# To do:
Restate the data below word for word. Skip any images it contains.

# Given entries:
- - -
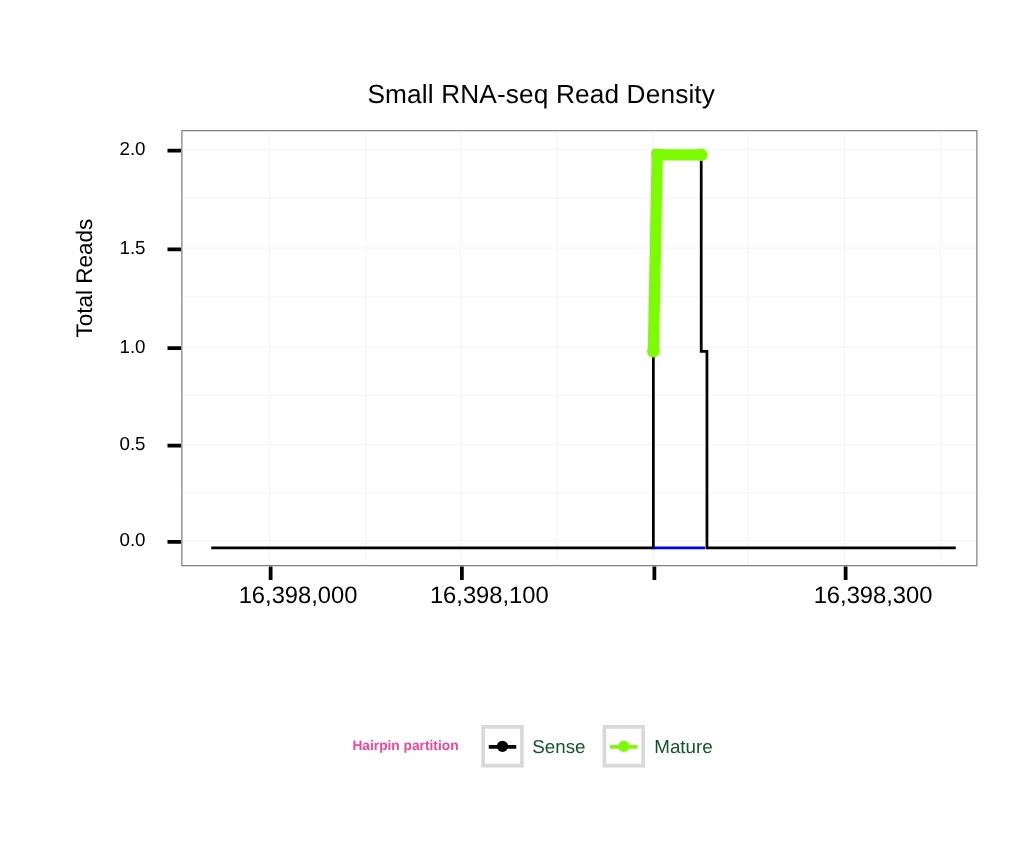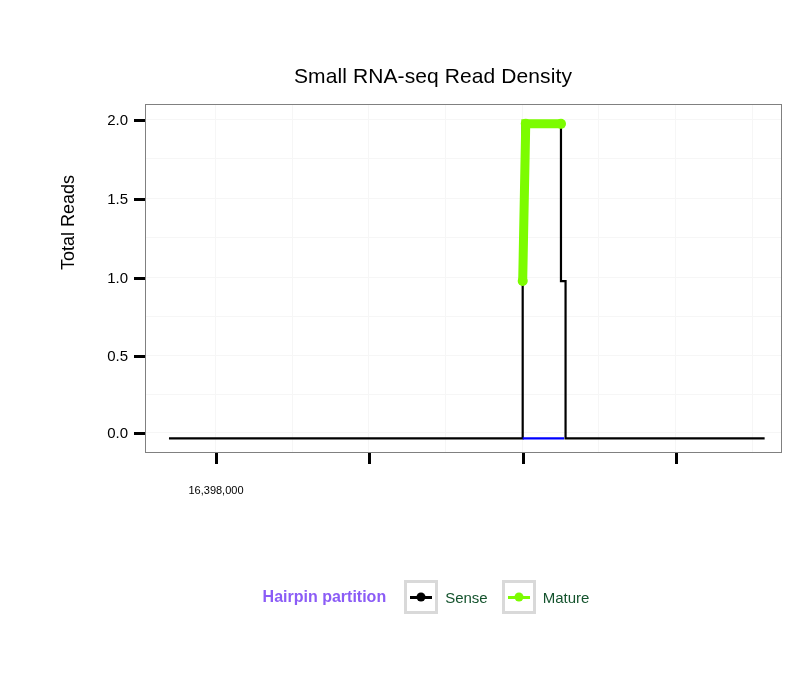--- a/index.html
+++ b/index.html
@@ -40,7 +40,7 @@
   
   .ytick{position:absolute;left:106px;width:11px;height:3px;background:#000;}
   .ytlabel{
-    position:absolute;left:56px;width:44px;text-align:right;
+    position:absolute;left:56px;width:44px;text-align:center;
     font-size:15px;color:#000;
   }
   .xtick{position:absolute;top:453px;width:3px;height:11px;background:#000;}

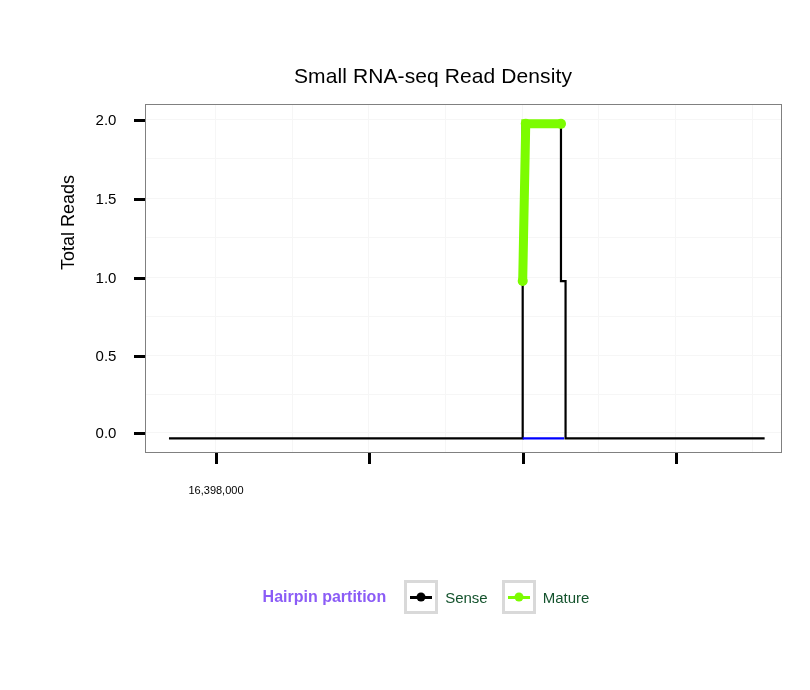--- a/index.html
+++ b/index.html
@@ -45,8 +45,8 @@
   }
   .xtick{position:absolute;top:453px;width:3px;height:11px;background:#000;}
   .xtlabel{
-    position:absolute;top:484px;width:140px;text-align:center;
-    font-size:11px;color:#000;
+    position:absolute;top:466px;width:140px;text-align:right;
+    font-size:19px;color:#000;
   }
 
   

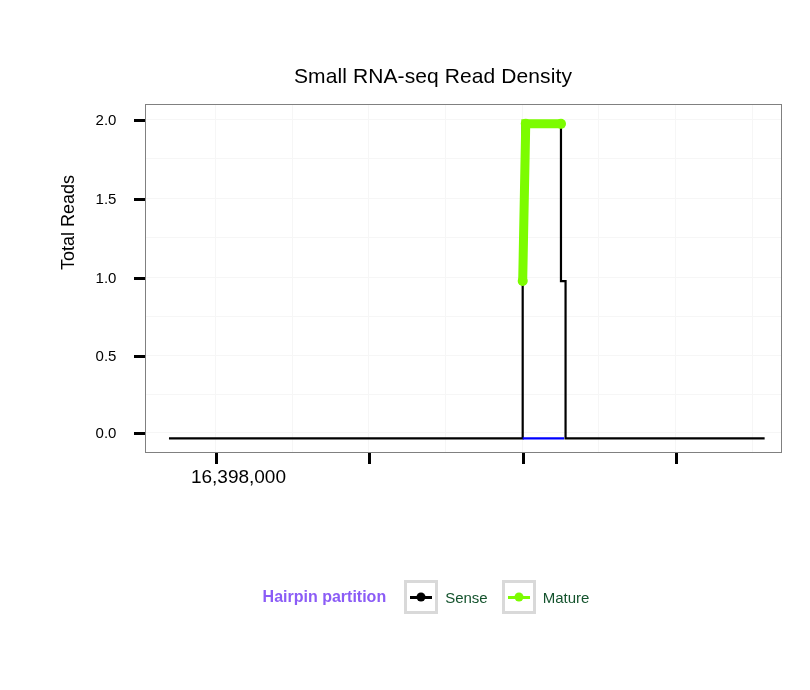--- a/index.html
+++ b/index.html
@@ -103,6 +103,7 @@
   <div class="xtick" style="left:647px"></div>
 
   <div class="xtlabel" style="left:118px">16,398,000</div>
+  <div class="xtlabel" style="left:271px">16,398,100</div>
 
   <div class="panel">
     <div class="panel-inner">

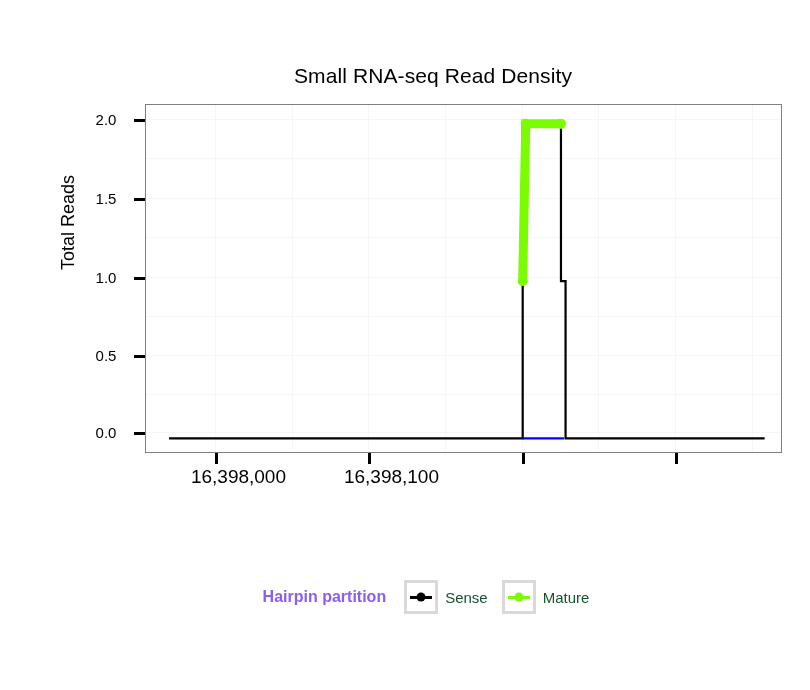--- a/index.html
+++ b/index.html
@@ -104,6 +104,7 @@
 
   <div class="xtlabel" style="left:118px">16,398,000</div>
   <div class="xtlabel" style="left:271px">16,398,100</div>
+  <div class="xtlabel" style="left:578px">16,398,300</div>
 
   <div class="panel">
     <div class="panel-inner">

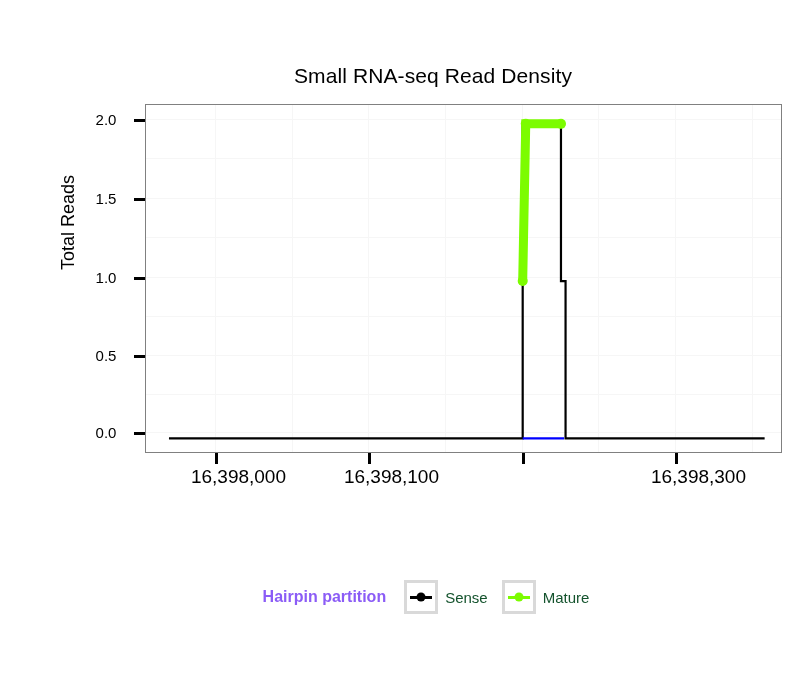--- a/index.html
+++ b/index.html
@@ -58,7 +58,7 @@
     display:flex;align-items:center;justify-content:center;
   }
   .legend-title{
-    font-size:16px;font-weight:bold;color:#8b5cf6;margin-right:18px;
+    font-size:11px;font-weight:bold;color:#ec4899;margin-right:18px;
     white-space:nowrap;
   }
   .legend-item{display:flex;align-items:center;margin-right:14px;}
- - -
# Answer section:
--- a/index.html
+++ b/index.html
@@ -40,7 +40,7 @@
   
   .ytick{position:absolute;left:106px;width:11px;height:3px;background:#000;}
   .ytlabel{
-    position:absolute;left:56px;width:44px;text-align:right;
+    position:absolute;left:56px;width:44px;text-align:center;
     font-size:15px;color:#000;
   }
   .xtick{position:absolute;top:453px;width:3px;height:11px;background:#000;}

--- a/index.html
+++ b/index.html
@@ -45,8 +45,8 @@
   }
   .xtick{position:absolute;top:453px;width:3px;height:11px;background:#000;}
   .xtlabel{
-    position:absolute;top:484px;width:140px;text-align:center;
-    font-size:11px;color:#000;
+    position:absolute;top:466px;width:140px;text-align:right;
+    font-size:19px;color:#000;
   }
 
   

--- a/index.html
+++ b/index.html
@@ -103,6 +103,7 @@
   <div class="xtick" style="left:647px"></div>
 
   <div class="xtlabel" style="left:118px">16,398,000</div>
+  <div class="xtlabel" style="left:271px">16,398,100</div>
 
   <div class="panel">
     <div class="panel-inner">

--- a/index.html
+++ b/index.html
@@ -104,6 +104,7 @@
 
   <div class="xtlabel" style="left:118px">16,398,000</div>
   <div class="xtlabel" style="left:271px">16,398,100</div>
+  <div class="xtlabel" style="left:578px">16,398,300</div>
 
   <div class="panel">
     <div class="panel-inner">

--- a/index.html
+++ b/index.html
@@ -58,7 +58,7 @@
     display:flex;align-items:center;justify-content:center;
   }
   .legend-title{
-    font-size:16px;font-weight:bold;color:#8b5cf6;margin-right:18px;
+    font-size:11px;font-weight:bold;color:#ec4899;margin-right:18px;
     white-space:nowrap;
   }
   .legend-item{display:flex;align-items:center;margin-right:14px;}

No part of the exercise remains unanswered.